◆ **DATASET EXCERPTS**
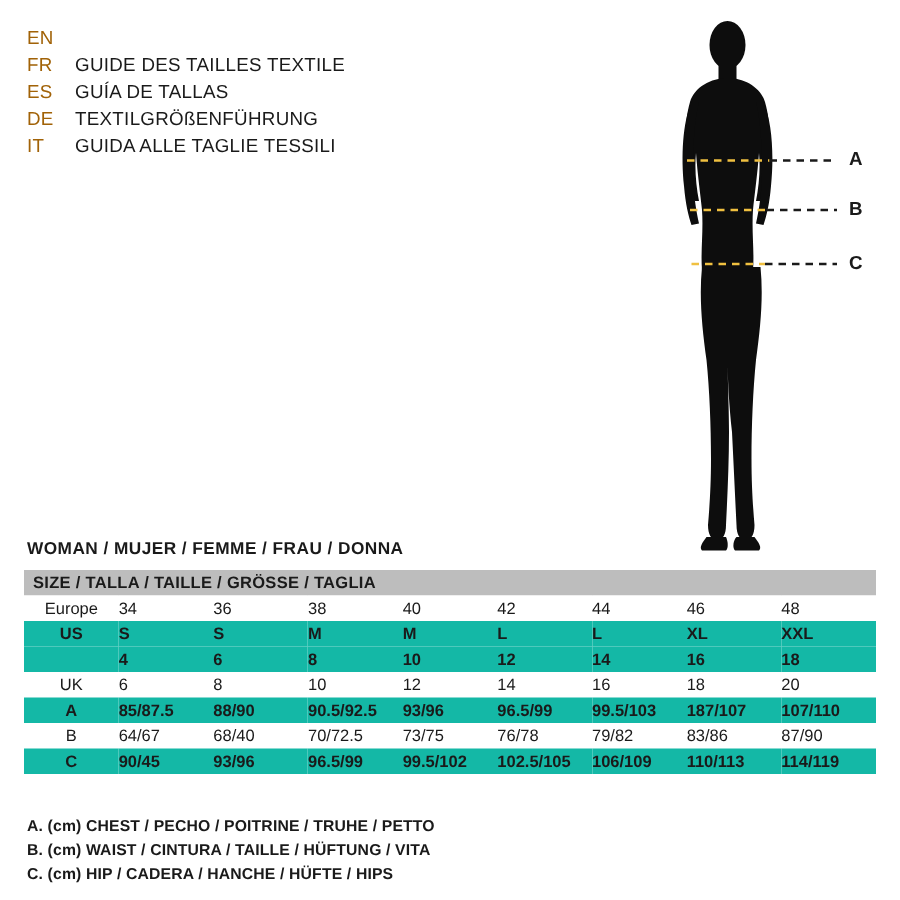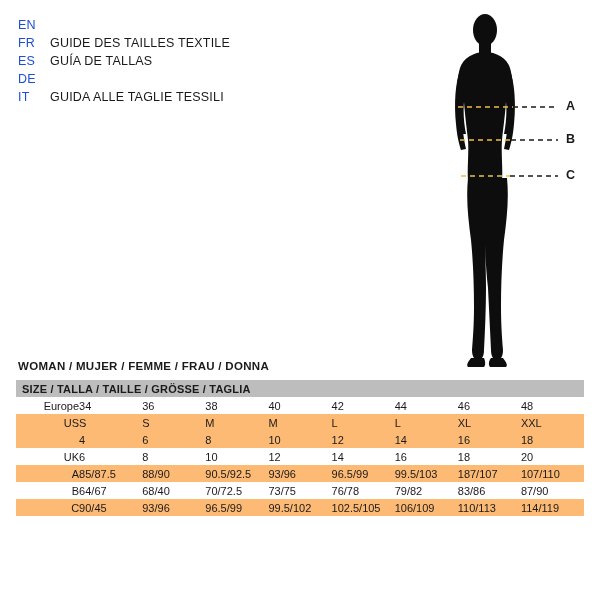"EN" .lang-code { color: #1d4ed8 -> #a16207 }
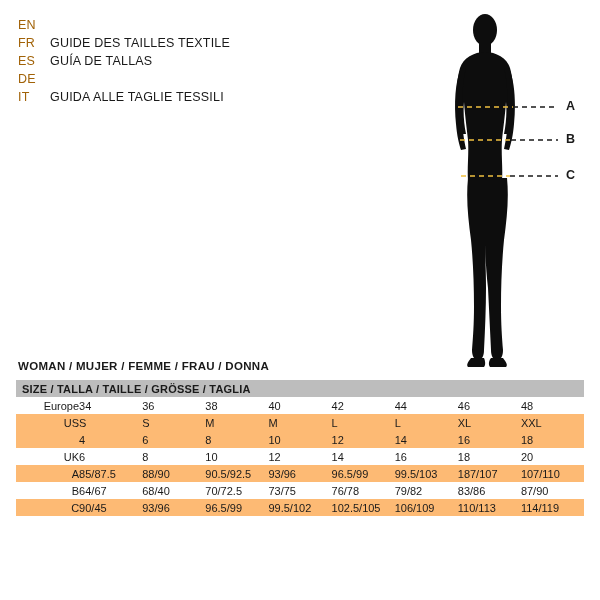"TEXTILGRÖßENFÜHRUNG" span.lang-text { html: none -> <span>TEXTILGRÖßENFÜHRUNG</span> }
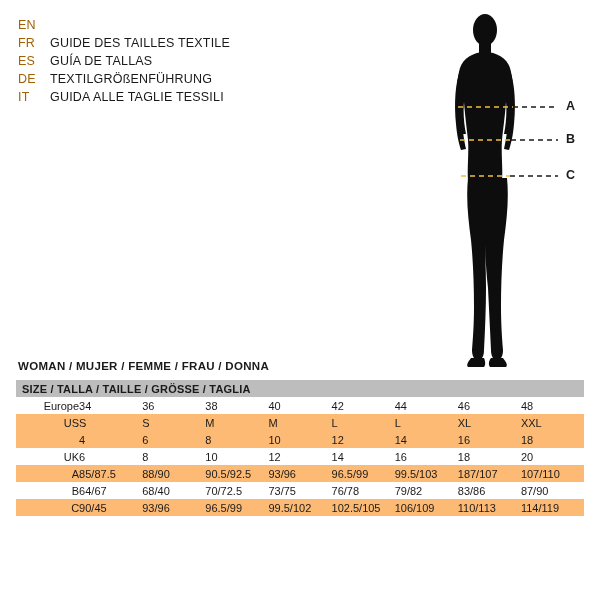"Europe" td.lbl { text-align: right -> center }
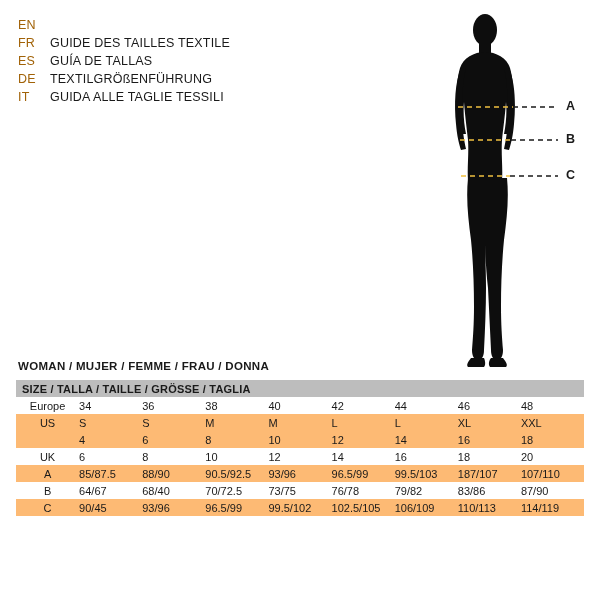"US" tr.shade td { background: #fdba74 -> #14b8a6; font-weight: none -> bold }
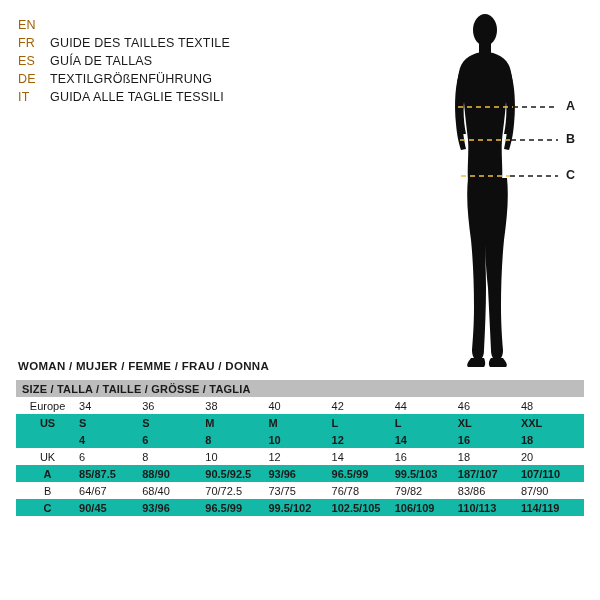"A. (cm) CHEST / PECHO" div.notes { html: none -> <div> <div>A. (cm) CHEST / PECHO / POITRINE / TRUHE / PETTO</div> <div>B. (cm) WAIST / CINTURA / TAILLE / HÜFTUNG / VITA</div> <div>C. (cm) HIP / CADERA / HANCHE / HÜFTE / HIPS</div> </div> }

◆ **WHAT IS REQUIRED**
Please reproduce the entries above line by line, exactly, leaving out each image.

◆ **WRITTEN RESPONSE**
"EN" .lang-code { color: #1d4ed8 -> #a16207 }
"TEXTILGRÖßENFÜHRUNG" span.lang-text { html: none -> <span>TEXTILGRÖßENFÜHRUNG</span> }
"Europe" td.lbl { text-align: right -> center }
"US" tr.shade td { background: #fdba74 -> #14b8a6; font-weight: none -> bold }
"A. (cm) CHEST / PECHO" div.notes { html: none -> <div> <div>A. (cm) CHEST / PECHO / POITRINE / TRUHE / PETTO</div> <div>B. (cm) WAIST / CINTURA / TAILLE / HÜFTUNG / VITA</div> <div>C. (cm) HIP / CADERA / HANCHE / HÜFTE / HIPS</div> </div> }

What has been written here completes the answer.